__TASK DESCRIPTION__
Find each line below that includes "with", then copy it.

__THE INPUT__
####################

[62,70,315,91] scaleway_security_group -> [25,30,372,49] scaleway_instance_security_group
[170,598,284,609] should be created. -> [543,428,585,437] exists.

####################

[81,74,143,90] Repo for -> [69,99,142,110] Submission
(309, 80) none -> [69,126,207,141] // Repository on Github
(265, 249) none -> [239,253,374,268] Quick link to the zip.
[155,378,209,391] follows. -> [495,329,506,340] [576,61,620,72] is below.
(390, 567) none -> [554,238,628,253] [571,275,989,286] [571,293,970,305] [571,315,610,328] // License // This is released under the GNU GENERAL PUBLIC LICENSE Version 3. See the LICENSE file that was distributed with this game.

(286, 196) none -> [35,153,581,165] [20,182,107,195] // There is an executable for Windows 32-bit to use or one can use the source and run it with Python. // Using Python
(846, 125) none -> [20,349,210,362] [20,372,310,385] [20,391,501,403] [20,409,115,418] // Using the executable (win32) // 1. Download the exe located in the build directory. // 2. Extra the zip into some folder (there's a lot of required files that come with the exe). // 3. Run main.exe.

####################

__OUTPUT BELOW__
(390, 567) none -> [554,238,628,253] [571,275,989,286] [571,293,970,305] [571,315,610,328] // License // This is released under the GNU GENERAL PUBLIC LICENSE Version 3. See the LICENSE file that was distributed with this game.
(286, 196) none -> [35,153,581,165] [20,182,107,195] // There is an executable for Windows 32-bit to use or one can use the source and run it with Python. // Using Python
(846, 125) none -> [20,349,210,362] [20,372,310,385] [20,391,501,403] [20,409,115,418] // Using the executable (win32) // 1. Download the exe located in the build directory. // 2. Extra the zip into some folder (there's a lot of required files that come with the exe). // 3. Run main.exe.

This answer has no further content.